On 27/09/2013 6:14 a.m., Alex Rousskov wrote:
On 08/30/2013 11:39 AM, Alex Rousskov wrote:
One of the key ideas behind "strict syntax" is that the token "type" can
be and is determined by the parser (simple token, quoted string, regular
expression, number, etc.) and not the caller. This is not the only way
to support better syntax rules, but it is overall simpler and more
flexible than the caller-determines-token-type alternatives (because the
code can manipulate tokens with respect to comments, macros, line
continuation, whitespace, and such without relying on callers to parse
each character).
Hello,
While I still believe that the above is correct, after many email
exchanges with Christos and several patches, I suspect we should not
implement the above. My concern is that if we do, the fixed syntax will
never become the default because there will be just too much work for
admins to rewrite their configurations, parts of which they may not even
control. Initially, I thought we can remain mostly backwards compatible
with the fixed syntax, but I think I lost that important goal along the
way to the strict syntax.
To void any misunderstanding, these are my thoughts. Christos has
supplied valuable insight and very useful code that brought me here, but
he has not reviewed and may not share my conclusions.

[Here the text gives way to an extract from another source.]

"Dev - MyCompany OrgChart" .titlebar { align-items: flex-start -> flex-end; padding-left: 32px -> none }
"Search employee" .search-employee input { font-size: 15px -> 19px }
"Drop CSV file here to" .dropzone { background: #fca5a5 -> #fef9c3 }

Hopefully, this discussion will help us find the right balance between
the needed syntax improvements and the need to remain backwards
compatible in the vast majority of cases.
I think the key problem here is our (or my) desire to use a simple
grammar definition for the strict syntax. I think we have to relax that
by using Squid context-aware parsers more aggressively. Also, we have to
make a couple of new syntax constructs less beautiful to minimize
collision chances. Initial deployment of v3.4 code exposed a few
unexpected (but unfortunately common) collisions.

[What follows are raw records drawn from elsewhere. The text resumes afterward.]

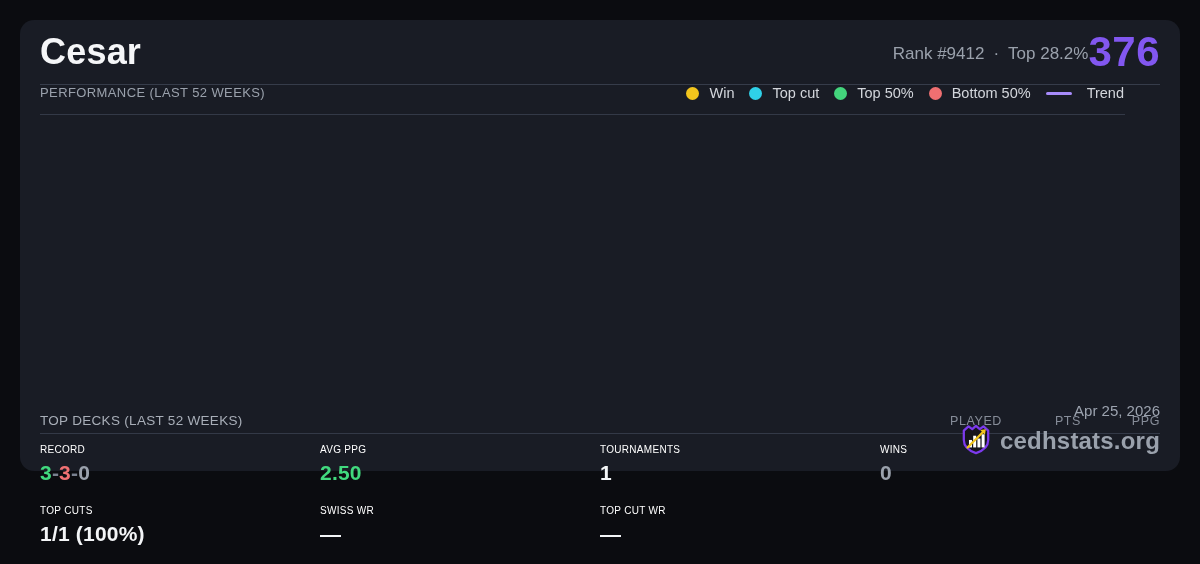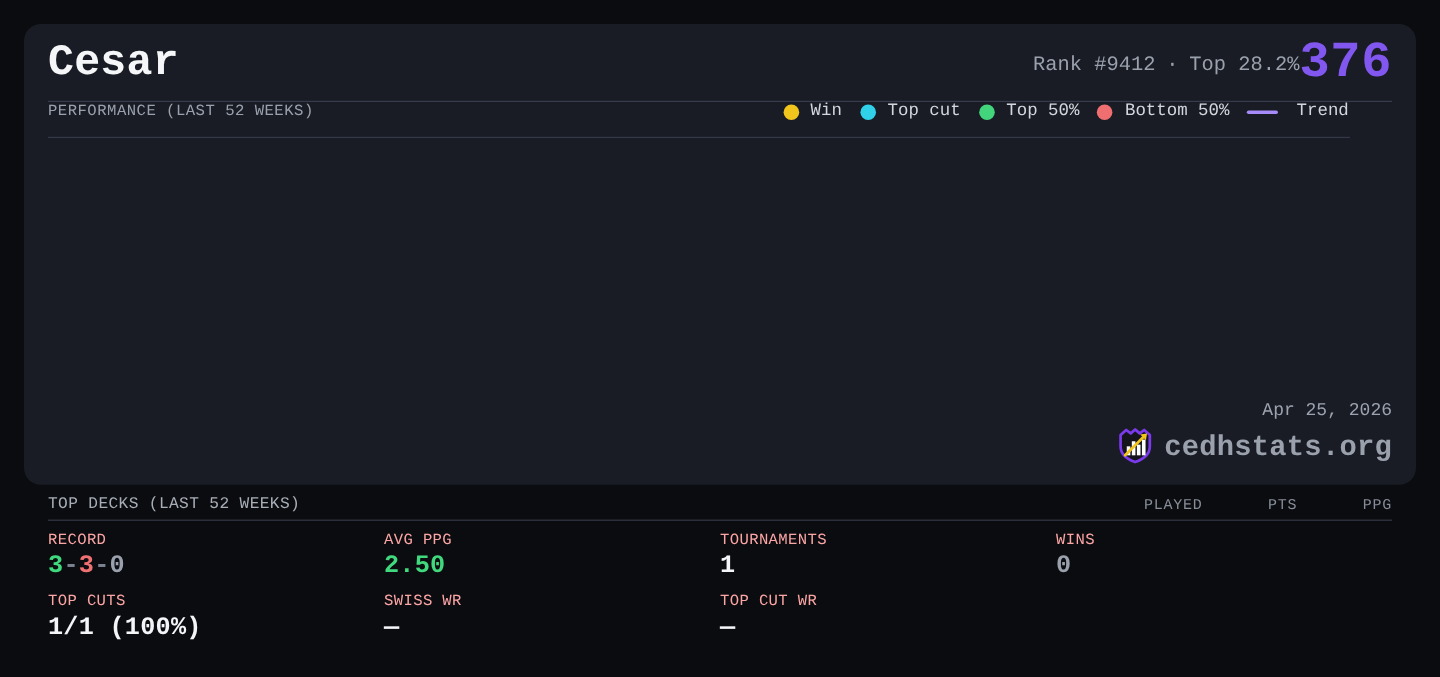"Cesar" .card { font-family: Liberation Mono, monospace -> none; height: 384px -> 451px }
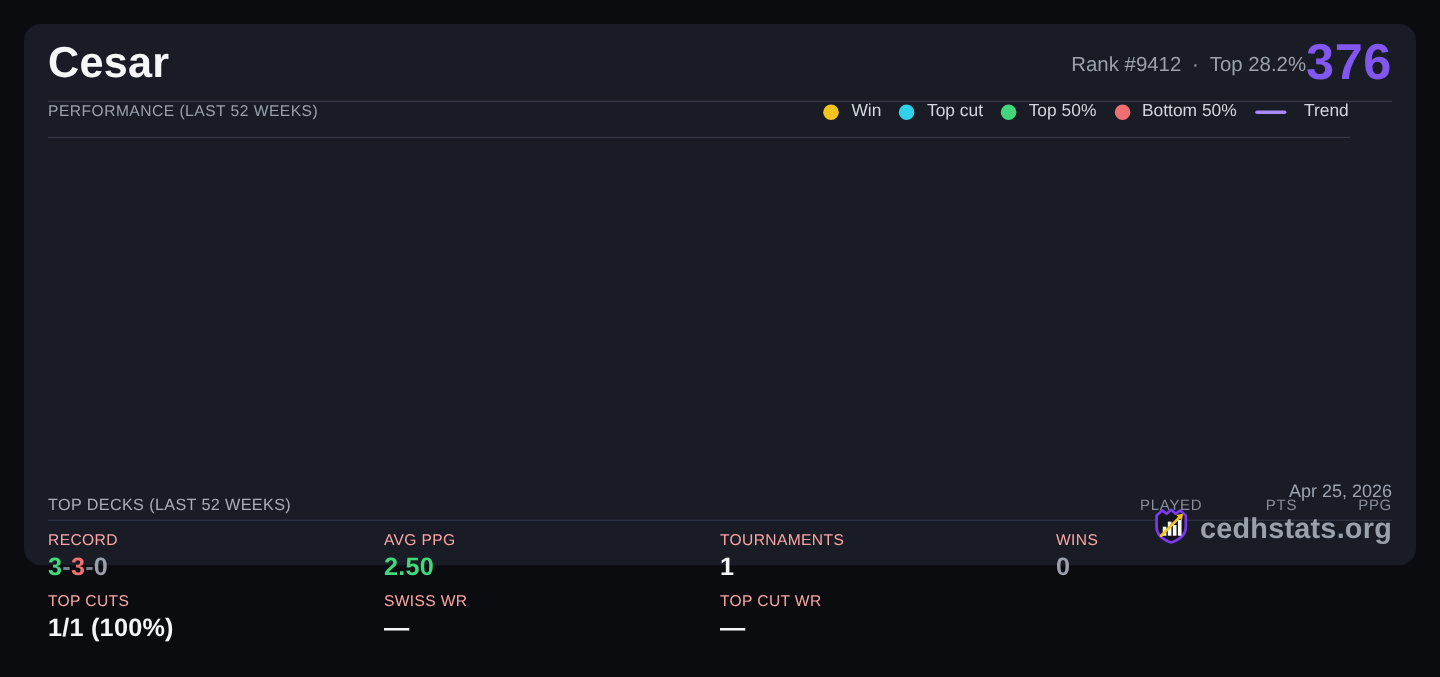"RECORD" .stat-label { color: #fca5a5 -> #ffffff; font-size: 13px -> 10px }
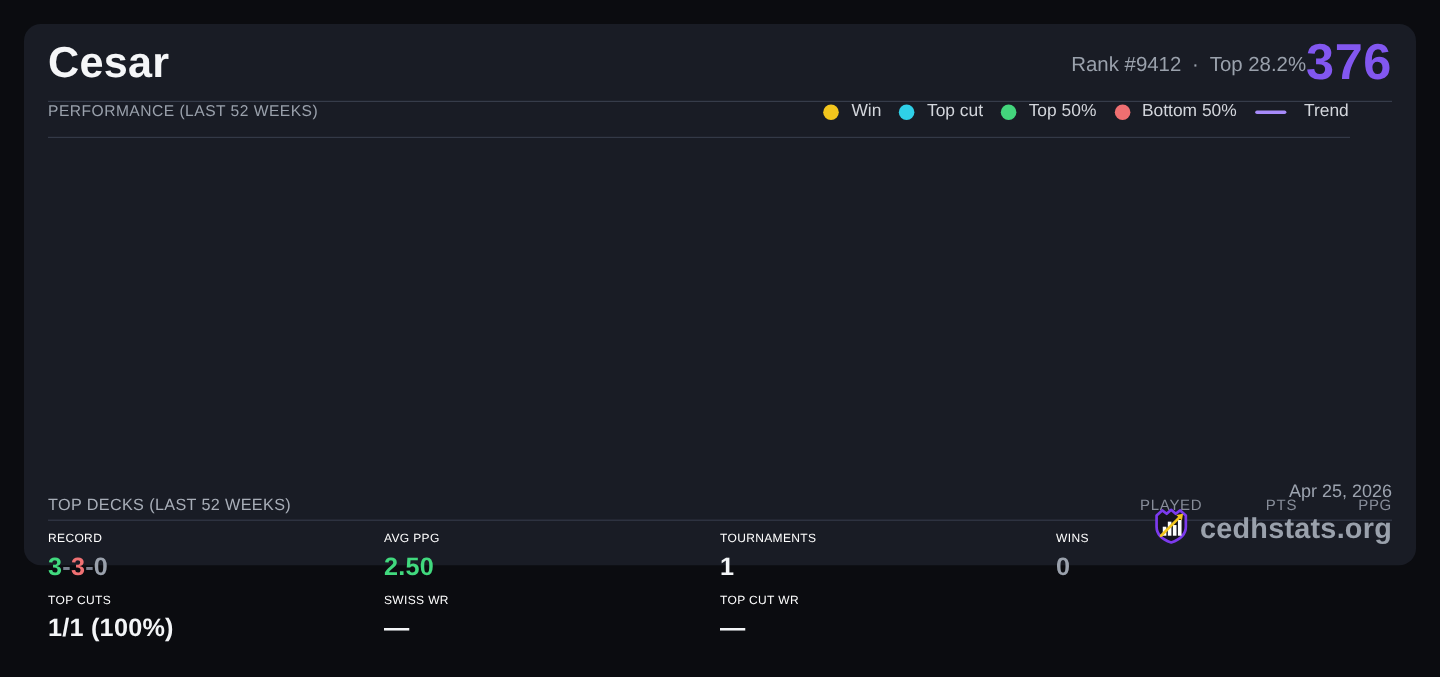"TOP CUTS" .stat-label.second { margin-top: 5px -> 15px }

Specifically, I propose the following:
A) Define Squid syntax as described in the grammar quoted at the end of
this email. Some adjustments would be necessary, I am sure, but I think
it is important to have a grammar definition as a starting point. They
key in that grammar is the ambiguous rule after "The caller must ask"
comment. If it works, it will allow us to support most of the old
configurations, especially when dealing with old options.
B) Adjust the low-level parsing code to provide the following methods,
each of which extract the requested thing and return true (on success)
or false (on failures). If they fail to extract what was requested, they
leave the parsing stream unchanged:
NextChars(const char *); // the exact sequence of characters given
NextToken(String &t); // next name or token as defined in the grammar
NextValue(String &v, kind); // next value as defined in the grammar
NextSpace(String *v); // Optional White Space (OWS) as in grammar
NextLineEnd(); // end of line; may be \0 if preprocessor strips \n
Mark CurrentPosition(); // current parsing position
void RevertTo(Mark mark); // reverts low-level parsing state to mark
Also add the following class to properly manage "undo". Note that we
cannot just put parsed elements on stack any more because the next
caller may use a different syntax to parse the same sequence of characters.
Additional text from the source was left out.